Metastasi ossee: l’inibizione di una proteina specifica ne rallenta la formazione
Ricercatori francesi hanno svelato il mistero di come l’insorgenza delle metastasi ossee può essere rinviata. In occasione del recente Congresso multidisciplinare europeo sul cancro 2011, tenutosi a Stoccolma in Svezia, il professor Stéphane Oudard del dipartimento di oncologia presso l’ospedale Georges Pompidou, in Francia, ha sottolineato che l’inibizione di una proteina coinvolta nel metabolismo osseo è la chiave per ritardare le metastasi ossee, che di solito si verificano negli uomini affetti da una particolare forma di cancro alla prostata.
Il professore Oudard ha fatto notare che la ricerca condotta dal suo team sugli effetti dell’anticorpo monoclonale denosumab (XGEVA TM) è il primo grande studio clinico per dimostrare tale effetto.
Fino al 90% degli uomini con cancro alla prostata che non possono essere trattati con gli ormoni avranno le metastasi primarie del tumore alle ossa, secondo l’Organizzazione europea del cancro (ECCO). L’insorgere delle metastasi significa di solito che il cancro sta entrando in una fase cronica, alla quale segue poi una fase terminale. In definitiva, il paziente affronta difficoltà fisiche e psicologiche tra cui fratture e compressione del midollo spinale.
“Riuscire a ritardare questo punto di svolta è quindi molto importante”, ha detto il professor Oudard. “Abbiamo dimostrato che l’uso di denosumab in questo gruppo di pazienti può impedire l’insorgenza di metastasi ossee di poco più di quattro mesi.”
La proteina RANKL, inibita dal farmaco, gioca un ruolo cruciale nella formazione di osteoclasti. Rispetto agli osteoblasti che formano l’osso, gli osteoclasti fanno il contrario distruggendolo. Ostacolando la formazione di osteoclasti, siamo in grado di fermare la distruzione di tessuto osseo e di rafforzare la sua capacità di combattere lo sviluppo di metastasi.

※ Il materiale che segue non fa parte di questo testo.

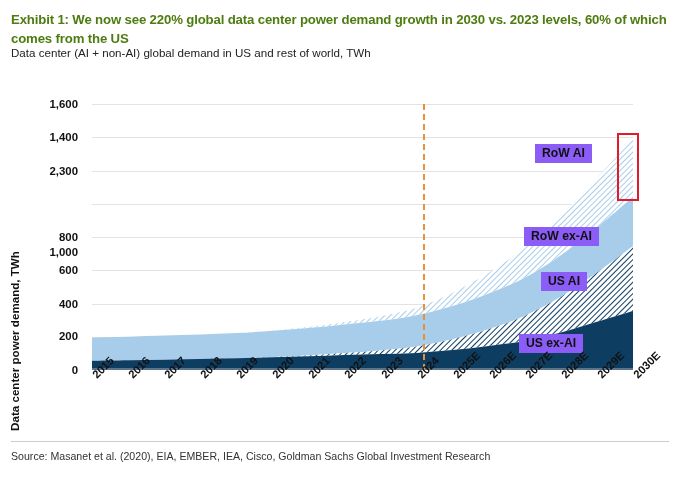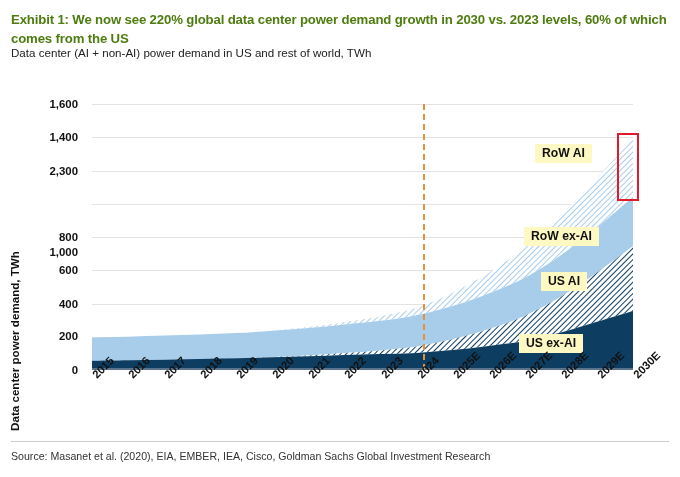--- a/index.html
+++ b/index.html
@@ -91,7 +91,7 @@
 <div class="wrap">
 
   <div class="title">Exhibit 1: We now see 220% global data center power demand growth in 2030 vs. 2023 levels, 60% of which comes from the US</div>
-  <div class="subtitle">Data center (AI + non-AI) power demand in US and rest of world, TWh</div>
+  <div class="subtitle">Data center (AI + non-AI) global demand in US and rest of world, TWh</div>
 
   <div class="yaxis-title-holder">
     <div class="yaxis-title" id="yaxis-title" style="width: 266px; transform: rotate(-90deg) translateX(-266px);">Data center power demand, TWh</div>

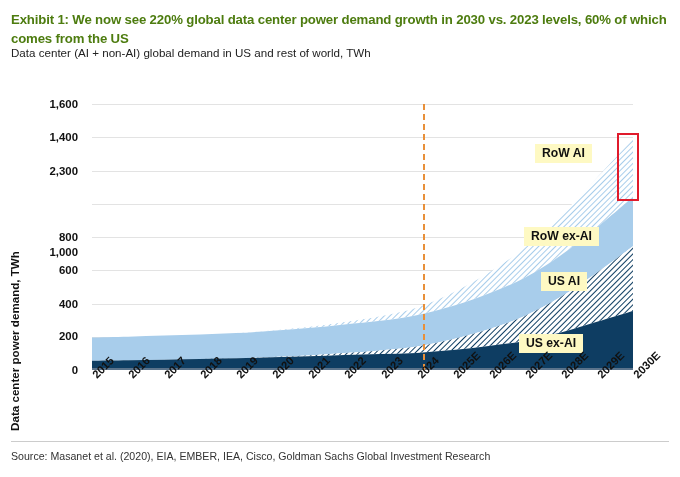--- a/index.html
+++ b/index.html
@@ -66,7 +66,7 @@
 
   
   .slabel{
-    position:absolute;background:#fef9c3;
+    position:absolute;background:#8b5cf6;
     font-size:12.2px;font-weight:bold;color:#111;
     padding:3px 7px;white-space:nowrap;line-height:1.1;
   }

Sono stati testati un totale di 1.432 soggetti di sesso maschile, randomizzati in due gruppi: un gruppo ha ricevuto il farmaco attivo e l’altro ha ricevuto il placebo. Tutti i soggetti sono stati incoraggiati ad assumere calcio e vitamina D per la salute delle ossa. Nel luglio 2010 i ricercatori hanno scoperto che oltre 660 pazienti avevano sviluppato metastasi ossee o erano morti. La squadra ha arrestato le prove e valutato i risultati.
“Abbiamo scoperto che il denosumab prolungava notevolmente la sopravvivenza libera da metastasi, rispetto al placebo, e che questi risultati erano coerenti nei diversi sottogruppi della malattia e tenendo conto delle variabili demografiche come età, etnia e posizione geografica”, ha detto il professor Oudard. “Possiamo quindi concludere che, a prescindere dalle caratteristiche del paziente (inizialmente basate su un alto valore dell’antigene prostatico specifico (PSA) e/o un breve tempo di raddoppiamento del PSA), denosumab è in grado di ritardare la comparsa di metastasi ossee. Per un malattia per cui non esiste attualmente alcun trattamento efficace, questo è un risultato straordinario.”
I dati mostrano che i pazienti con metastasi ossee hanno un rischio di decesso cinque volte maggiore rispetto ai pazienti senza metastasi ossee.
“Terapie efficaci sono già in atto sia per il cancro prostatico primario (ormone-sensibile) che avanzato (ormone-resistente), ma fino ad ora c’era una lacuna nel trattamento del gruppo di pazienti che sono ormone-resistenti ma non hanno ancora raggiunto la fase metastatica”, spiega il prof. Oudard. “Il nostro studio ha dimostrato che denosumab prolunga il periodo precedente le metastasi, in cui la qualità della vita del paziente non è ancora fortemente compromessa. Per la prima volta, abbiamo dimostrato che intervenendo sul micro-ambiente osseo può dimostrarsi utile in questo senso. Crediamo che in futuro potremmo essere in grado di fare ancora meglio, combinando denosumab con altri trattamenti mirati.”
Commentando i risultati dello studio, il professor Michael Baumann, presidente dell’ECCO, ha detto: “Questo è il primo ampio studio clinico a dimostrare che un intervento sul micro-ambiente osseo ritarda in maniera significativa l’insorgenza di metastasi ossee nei pazienti con cancro alla prostata ormone resistente i quali hanno un alto rischio di sviluppare metastasi ossee. Quello che è veramente sorprendente è che l’effetto è valido per tutti i sottogruppi di pazienti valutati. Ciò offre nuove possibilità a un gruppo considerevole di pazienti e inoltre stimolerà ulteriori importanti ricerche in questo campo.”